Il est temps de reprendre et d’achever l’histoire de notre aventurier. Après la mort de son père, il passa cinq années à Milan, où il ne fit guère que plaider contre sa famille. Ses affaires arrangées, il repartit pour la Suisse en 1778 et se remit au travail dans sa retraite de Nyon. Il fit ensuite un long voyage d’études en Italie et y recueillit des matériaux pour les Mémoires secrets dont nous avons parlé. À Rome, il vit le cardinal de Bernis déjà vieux, faisant grande figure et ne s’occupant pas du tout de religion. Quand on en parlait devant lui, il ne disait ni oui ni non, mais s’enfermait en lui-même et ne laissait pas voir sa pensée.
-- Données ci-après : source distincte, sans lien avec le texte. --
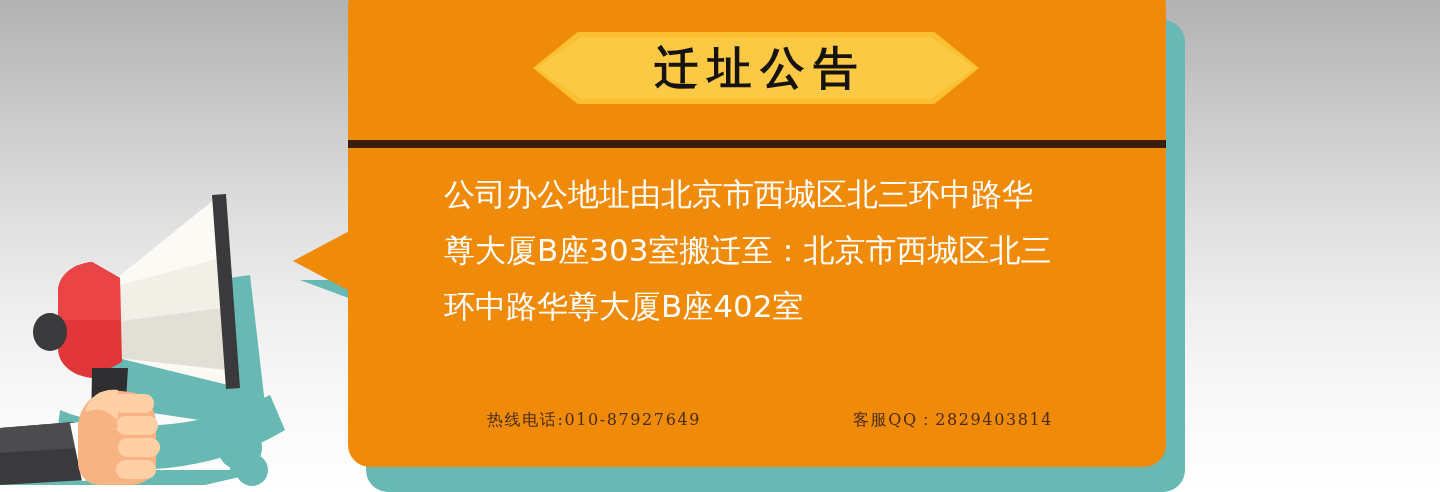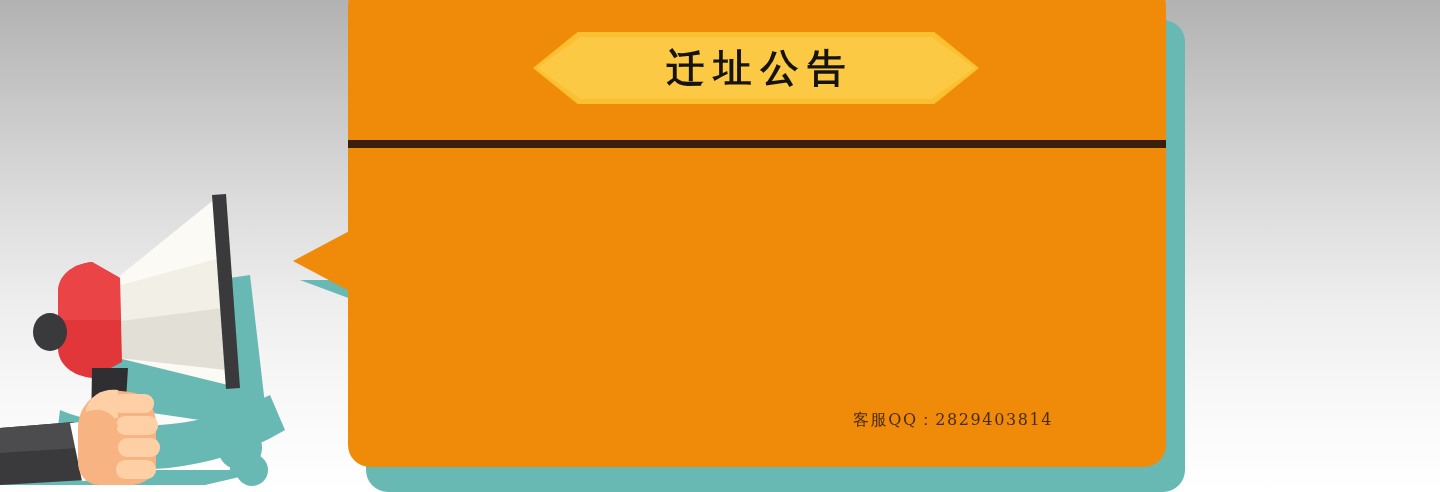--- a/index.html
+++ b/index.html
@@ -97,21 +97,21 @@
     bottom: 5px;
     background: #fbc944;
     clip-path: polygon(10% 0%, 90% 0%, 100% 50%, 90% 100%, 10% 100%, 0% 50%);
   }
   #banner-text {
     position: absolute;
     inset: 0;
     display: flex;
     align-items: center;
     justify-content: center;
-    font-size: 38px;
+    font-size: 44px;
     font-weight: bold;
     color: #16130f;
     letter-spacing: 9px;
     text-indent: 9px;
     font-family: "DejaVu Sans", "Liberation Sans", sans-serif;
   }
 
   
   #divider {
     position: absolute;
@@ -220,18 +220,24 @@
   <div id="card-tail"></div>
 
   <div id="banner">
     <div id="banner-shape"></div>
     <div id="banner-inner"></div>
     <div id="banner-text">迁址公告</div>
   </div>
 
   <div id="divider"></div>
 
+  <div id="body-text">
+    <div class="body-line">公司办公地址由北京市西城区北三环中路华</div>
+    <div class="body-line">尊大厦B座303室搬迁至：北京市西城区北三</div>
+    <div class="body-line">环中路华尊大厦B座402室</div>
+  </div>
 
   <div id="footer">
+    <div class="footer-item" id="footer-phone">热线电话:010-87927649</div>
     <div class="footer-item" id="footer-qq">客服QQ：2829403814</div>
   </div>
 
 </div>
 
 </body></html>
Il n’aimait pas qu’on lui rappelât ses petits vers, qu’il appelait ses péchés de jeunesse ; il se laissa cependant aller un soir à raconter à Gorani ses modestes débuts, le petit appartement qu’il avait occupé au Louvre grâce à la protection de Mme de Pompadour, qui aimait son esprit et ses madrigaux, surtout ceux qu’il composait pour elle, la pièce d’étoffe que cette marquise lui avait donnée pour meubler ce petit appartement, comment il avait rencontré le roi dans un escalier dérobé du palais quand il s’en retournait tout heureux, cette pièce d’étoffe sous le bras. « Elle vous a donné la tapisserie, voici pour les clous, » lui avait dit le monarque en tirant cinquante louis de sa poche.

Cependant la révolution marchait, et Gorani, qui en connaissait les chefs, eut probablement envie de se mettre à côté d’eux ou peut-être devant eux ; cette ambition, qu’il n’avoue pas, le fit partir pour Paris, malgré les sages conseils de Charles Bonnet, le 10 août 1790, Son voyage est une odyssée burlesque qui aurait amusé la plume de Sterne. Grâce aux conseils officieux d’un ami qui prétendait avoir

  1. Les Lettres aux souverains sont dédiées à Pougens, qui, à son tour, dédia ses Maximes à Gorani.